Romanos 8:15

El pensamiento de Dios la estancia del alma.

I. El pensamiento de Dios es la felicidad del hombre; porque aunque hay mucho más que servir como sujeto de conocimiento, o motivo de acción, o medio de excitación, los afectos requieren algo más vasto y duradero que cualquier cosa creada. Él solo es suficiente para el corazón que lo hizo. No entregamos nuestro corazón a cosas irracionales, porque estas no tienen permanencia en ellas. No ponemos nuestros afectos en el sol, la luna y las estrellas, o en esta tierra rica y hermosa, porque todas las cosas materiales se esfuman y se desvanecen como el día y la noche.

El hombre también, aunque tiene una inteligencia dentro de él, sin embargo, en su mejor estado, es completamente vanidad. Si nuestra felicidad consiste en que nuestros afectos sean empleados y recompensados, "el hombre nacido de mujer" no puede ser nuestra felicidad, porque ¿cómo puede quedarse otro que no permanece en una sola estancia?

II. Pero hay otra razón por la que solo Dios es la felicidad de nuestras almas; la contemplación de Él, y nada más que eso, es capaz de abrir y aliviar completamente la mente, de desbloquear, ocupar y fijar nuestros afectos. Las cosas creadas no pueden abrirnos, ni suscitar los diez mil sentidos mentales que nos pertenecen y a través de los cuales vivimos realmente. Nadie más que la presencia de nuestro Hacedor puede entrar en nosotros, porque a nadie más se le puede abrir y sujetar el corazón en todos sus pensamientos y sentimientos. Es el sentimiento de simple y absoluta confianza y comunión lo que tranquiliza y satisface a aquellos a quienes se les concede.

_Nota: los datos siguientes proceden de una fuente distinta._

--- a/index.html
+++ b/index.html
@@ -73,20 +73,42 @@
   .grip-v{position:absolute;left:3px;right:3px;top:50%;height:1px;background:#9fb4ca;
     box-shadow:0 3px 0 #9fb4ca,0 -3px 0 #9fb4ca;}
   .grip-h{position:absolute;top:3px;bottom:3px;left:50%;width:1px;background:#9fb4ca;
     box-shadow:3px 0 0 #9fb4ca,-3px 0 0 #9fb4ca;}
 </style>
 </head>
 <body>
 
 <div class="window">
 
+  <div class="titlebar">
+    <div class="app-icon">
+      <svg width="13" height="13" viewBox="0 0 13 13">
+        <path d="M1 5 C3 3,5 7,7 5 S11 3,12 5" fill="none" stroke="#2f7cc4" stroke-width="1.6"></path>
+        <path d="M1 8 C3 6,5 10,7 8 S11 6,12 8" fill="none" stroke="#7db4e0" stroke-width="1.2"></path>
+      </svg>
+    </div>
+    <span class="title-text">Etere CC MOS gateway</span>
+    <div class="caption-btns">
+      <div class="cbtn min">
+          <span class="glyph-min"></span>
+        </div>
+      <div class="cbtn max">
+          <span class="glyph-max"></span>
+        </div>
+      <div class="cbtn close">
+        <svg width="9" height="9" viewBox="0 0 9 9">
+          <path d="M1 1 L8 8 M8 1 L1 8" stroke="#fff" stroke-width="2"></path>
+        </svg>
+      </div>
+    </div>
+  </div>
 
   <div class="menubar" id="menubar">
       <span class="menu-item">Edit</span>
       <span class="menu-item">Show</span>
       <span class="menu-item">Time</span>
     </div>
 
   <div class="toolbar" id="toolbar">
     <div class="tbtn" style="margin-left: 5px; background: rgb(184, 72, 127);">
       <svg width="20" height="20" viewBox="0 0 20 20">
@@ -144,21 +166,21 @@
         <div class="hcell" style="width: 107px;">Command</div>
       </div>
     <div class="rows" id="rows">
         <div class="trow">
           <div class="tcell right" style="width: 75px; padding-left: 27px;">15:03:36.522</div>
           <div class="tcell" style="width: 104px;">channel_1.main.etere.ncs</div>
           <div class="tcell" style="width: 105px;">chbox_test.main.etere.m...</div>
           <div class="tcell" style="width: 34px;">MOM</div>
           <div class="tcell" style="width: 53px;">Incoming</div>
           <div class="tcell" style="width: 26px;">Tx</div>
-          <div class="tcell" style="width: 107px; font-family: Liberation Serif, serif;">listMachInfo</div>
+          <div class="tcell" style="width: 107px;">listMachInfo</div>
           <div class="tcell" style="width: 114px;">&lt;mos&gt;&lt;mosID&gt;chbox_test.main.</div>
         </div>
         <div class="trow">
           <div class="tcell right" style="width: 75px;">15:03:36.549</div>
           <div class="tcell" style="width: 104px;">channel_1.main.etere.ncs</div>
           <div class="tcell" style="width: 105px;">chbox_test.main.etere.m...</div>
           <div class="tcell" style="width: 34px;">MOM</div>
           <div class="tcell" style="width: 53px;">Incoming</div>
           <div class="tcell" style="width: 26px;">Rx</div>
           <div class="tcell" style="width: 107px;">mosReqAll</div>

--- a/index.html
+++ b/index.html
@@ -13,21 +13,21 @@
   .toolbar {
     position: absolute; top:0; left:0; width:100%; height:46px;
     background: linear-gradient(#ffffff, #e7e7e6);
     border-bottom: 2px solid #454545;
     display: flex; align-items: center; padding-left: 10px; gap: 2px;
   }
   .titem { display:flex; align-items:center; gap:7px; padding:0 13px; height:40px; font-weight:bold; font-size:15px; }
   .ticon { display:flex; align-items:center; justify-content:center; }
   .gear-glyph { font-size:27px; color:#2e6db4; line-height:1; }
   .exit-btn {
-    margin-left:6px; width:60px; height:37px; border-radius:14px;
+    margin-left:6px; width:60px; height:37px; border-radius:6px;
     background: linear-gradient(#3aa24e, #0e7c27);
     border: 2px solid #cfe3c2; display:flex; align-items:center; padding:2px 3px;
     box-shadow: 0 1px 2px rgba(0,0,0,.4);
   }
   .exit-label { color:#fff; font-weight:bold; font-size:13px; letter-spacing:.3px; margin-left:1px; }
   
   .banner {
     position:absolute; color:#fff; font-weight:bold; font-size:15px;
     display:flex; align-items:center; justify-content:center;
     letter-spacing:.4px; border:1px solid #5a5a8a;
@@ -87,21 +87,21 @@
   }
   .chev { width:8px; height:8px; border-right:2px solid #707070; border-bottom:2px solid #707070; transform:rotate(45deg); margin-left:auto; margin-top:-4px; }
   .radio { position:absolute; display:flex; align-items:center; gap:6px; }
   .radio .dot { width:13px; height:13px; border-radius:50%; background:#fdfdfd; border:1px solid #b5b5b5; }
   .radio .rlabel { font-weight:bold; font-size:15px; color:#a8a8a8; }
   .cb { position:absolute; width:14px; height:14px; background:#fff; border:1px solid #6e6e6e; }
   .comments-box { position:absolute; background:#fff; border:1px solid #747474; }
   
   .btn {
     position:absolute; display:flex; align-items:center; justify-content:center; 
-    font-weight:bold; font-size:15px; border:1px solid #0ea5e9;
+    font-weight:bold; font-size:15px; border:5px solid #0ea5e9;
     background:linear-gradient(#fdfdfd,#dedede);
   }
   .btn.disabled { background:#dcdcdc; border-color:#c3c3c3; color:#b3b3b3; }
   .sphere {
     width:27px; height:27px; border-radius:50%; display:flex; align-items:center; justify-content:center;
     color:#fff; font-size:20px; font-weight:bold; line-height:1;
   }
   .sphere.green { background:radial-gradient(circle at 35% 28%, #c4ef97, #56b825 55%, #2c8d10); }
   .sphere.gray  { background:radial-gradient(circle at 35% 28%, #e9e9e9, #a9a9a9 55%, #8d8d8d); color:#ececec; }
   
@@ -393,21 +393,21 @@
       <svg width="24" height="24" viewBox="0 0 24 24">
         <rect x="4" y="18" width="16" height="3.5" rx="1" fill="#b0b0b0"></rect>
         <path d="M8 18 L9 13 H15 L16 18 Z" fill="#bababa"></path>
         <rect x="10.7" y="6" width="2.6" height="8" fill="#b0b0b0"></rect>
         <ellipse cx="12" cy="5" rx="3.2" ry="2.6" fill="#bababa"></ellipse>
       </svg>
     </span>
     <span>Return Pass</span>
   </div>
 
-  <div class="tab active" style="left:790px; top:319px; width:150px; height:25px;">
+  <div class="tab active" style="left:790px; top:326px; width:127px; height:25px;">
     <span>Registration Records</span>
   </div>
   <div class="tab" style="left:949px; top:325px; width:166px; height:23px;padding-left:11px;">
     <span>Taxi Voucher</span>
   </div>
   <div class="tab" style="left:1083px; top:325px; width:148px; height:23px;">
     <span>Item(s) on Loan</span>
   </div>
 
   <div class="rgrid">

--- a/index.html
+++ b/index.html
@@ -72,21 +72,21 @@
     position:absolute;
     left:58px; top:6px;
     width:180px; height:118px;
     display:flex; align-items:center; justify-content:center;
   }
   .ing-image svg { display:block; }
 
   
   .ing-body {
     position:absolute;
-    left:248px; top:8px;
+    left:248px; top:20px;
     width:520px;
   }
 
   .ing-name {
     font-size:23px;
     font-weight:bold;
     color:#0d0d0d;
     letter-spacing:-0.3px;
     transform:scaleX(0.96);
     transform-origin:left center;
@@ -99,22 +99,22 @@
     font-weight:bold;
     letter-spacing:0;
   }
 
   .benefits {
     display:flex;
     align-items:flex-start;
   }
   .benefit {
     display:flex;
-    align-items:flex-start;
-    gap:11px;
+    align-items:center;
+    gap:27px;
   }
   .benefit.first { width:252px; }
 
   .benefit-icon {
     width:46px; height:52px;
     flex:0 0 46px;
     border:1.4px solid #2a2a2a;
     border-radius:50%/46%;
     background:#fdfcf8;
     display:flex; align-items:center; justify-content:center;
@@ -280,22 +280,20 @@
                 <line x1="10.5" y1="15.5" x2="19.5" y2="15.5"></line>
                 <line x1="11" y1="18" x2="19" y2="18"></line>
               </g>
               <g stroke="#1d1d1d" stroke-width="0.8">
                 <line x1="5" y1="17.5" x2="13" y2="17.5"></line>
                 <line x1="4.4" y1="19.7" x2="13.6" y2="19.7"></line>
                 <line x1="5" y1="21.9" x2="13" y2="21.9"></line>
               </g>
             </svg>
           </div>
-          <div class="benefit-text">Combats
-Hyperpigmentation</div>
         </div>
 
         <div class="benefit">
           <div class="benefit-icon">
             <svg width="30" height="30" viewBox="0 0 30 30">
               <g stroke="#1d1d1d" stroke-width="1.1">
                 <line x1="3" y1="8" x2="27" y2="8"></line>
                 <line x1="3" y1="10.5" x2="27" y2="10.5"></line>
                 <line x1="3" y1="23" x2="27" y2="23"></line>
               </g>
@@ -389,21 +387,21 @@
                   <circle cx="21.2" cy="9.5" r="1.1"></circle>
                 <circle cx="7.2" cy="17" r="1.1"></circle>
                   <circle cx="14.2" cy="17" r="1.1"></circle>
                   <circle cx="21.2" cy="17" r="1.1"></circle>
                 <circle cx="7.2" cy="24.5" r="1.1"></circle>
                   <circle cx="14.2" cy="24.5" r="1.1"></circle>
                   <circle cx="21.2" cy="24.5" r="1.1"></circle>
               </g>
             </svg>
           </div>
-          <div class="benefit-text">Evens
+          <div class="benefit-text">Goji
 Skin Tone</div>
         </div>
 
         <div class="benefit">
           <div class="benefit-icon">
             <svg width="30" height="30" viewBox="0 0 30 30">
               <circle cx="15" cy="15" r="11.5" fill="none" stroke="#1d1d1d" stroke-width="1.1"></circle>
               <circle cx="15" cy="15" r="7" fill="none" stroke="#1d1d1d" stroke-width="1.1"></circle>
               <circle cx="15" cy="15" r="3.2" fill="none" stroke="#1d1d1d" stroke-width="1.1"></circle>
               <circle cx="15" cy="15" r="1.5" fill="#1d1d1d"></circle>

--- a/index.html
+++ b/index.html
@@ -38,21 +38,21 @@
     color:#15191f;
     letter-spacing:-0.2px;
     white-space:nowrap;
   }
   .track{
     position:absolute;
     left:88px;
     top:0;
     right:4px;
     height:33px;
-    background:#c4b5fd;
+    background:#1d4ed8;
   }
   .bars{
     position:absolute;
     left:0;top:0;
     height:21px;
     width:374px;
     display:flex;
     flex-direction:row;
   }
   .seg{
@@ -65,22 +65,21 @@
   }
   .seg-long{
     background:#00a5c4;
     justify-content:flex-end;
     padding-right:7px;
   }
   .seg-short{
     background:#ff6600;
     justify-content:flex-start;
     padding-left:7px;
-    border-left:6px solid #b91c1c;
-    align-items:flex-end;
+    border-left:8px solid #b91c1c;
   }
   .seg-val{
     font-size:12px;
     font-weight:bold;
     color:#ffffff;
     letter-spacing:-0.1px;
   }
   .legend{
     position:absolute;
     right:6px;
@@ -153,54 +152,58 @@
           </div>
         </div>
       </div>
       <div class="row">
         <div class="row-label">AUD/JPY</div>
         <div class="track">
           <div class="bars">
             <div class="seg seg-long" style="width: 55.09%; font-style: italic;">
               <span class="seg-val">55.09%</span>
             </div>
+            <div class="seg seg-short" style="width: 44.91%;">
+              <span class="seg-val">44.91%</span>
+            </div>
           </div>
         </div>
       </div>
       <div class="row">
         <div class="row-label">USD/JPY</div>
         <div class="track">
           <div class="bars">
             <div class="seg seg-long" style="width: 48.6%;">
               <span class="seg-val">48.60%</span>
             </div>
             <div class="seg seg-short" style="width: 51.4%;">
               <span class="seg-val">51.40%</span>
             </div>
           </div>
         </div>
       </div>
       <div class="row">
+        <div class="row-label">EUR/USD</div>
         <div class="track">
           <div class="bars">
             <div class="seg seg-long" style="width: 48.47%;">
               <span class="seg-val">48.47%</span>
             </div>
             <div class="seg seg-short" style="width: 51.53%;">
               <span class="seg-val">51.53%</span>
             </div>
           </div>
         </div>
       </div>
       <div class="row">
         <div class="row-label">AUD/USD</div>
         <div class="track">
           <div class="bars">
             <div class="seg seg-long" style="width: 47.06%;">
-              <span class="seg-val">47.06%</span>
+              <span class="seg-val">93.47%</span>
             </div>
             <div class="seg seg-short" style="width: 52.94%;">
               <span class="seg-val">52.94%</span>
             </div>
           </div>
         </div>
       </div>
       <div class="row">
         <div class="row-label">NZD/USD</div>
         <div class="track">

III. Este sentido de la presencia de Dios es la base de la paz de una buena conciencia y también de la paz del arrepentimiento. El verdadero arrepentimiento no puede existir sin el pensamiento de Dios; tiene el pensamiento de Dios, porque lo busca; y lo busca, porque es vivificado por el amor, y aun el dolor debe tener una dulzura si hay amor en él.

JH Newman, Parochial and Plain Sermons, vol. v., pág. 313.

I. La adopción es ese acto por el cual somos recibidos en la familia de Dios. Ninguno de nosotros formamos parte de la familia de Dios por naturaleza. No se trata, propiamente hablando, de nacimiento; pero somos traídos a ella desde afuera; literalmente somos adoptados. Cristo es el único Hijo de Dios. En el Hijo, Dios elige e injerta miembros. Los elige en todas partes y los injerta como le place; pero todos son elegidos desde fuera y traídos.

Tan pronto como se produce la unión entre un alma y Cristo, Dios ve a esa alma en la relación en la que ve a Cristo. Le da una sociedad con los mismos privilegios. Lo trata como si fuera Su propio hijo. Le da un lugar y un nombre mejor que el de hijos e hijas. De hecho, lo ha adoptado.

II. Pero esta adopción, si estuviera sola, no sería una bendición. No podemos admirar suficientemente la sabiduría de la provisión y agradecer a Dios por la manifestación de Su gracia, que dondequiera que Él da la adopción, la sigue por el "Espíritu de Adopción". El Espíritu sella la unión haciendo cercana, feliz y eterna la afinidad entre el Creador y la criatura. El Espíritu de Adopción clama "Padre". Un niño no le pregunta a un padre como le pregunta un extraño.

No quiere un salario por su trabajo, pero recibe recompensas. No los quiere; trabaja por otro motivo y, sin embargo, no sabe que tiene otro motivo, porque nunca se detiene ni siquiera para preguntar cuál es su motivo. Ese "Espíritu" tiene una posesión presente en todo el universo. Toda la creación es la casa de su Padre, y él puede decir: "Todo lo que hay en ella, todo lo que es grande y todo lo que es pequeño, todo lo que es feliz y todo lo que es infeliz, cada nube y cada rayo de sol, todo es Mío, hasta la muerte". sí mismo.

J. Vaughan, Cincuenta sermones, cuarta serie, pág. 130.

Referencias: Romanos 8:15 . C. Kingsley, National Sermons, pág. 216; HW Beecher, Christian World Pulpit, vol. xi., pág. 276; D. Moore, Penny Pulpit, Nº 3217; M. Rainsford, Sin condena, pág. 80.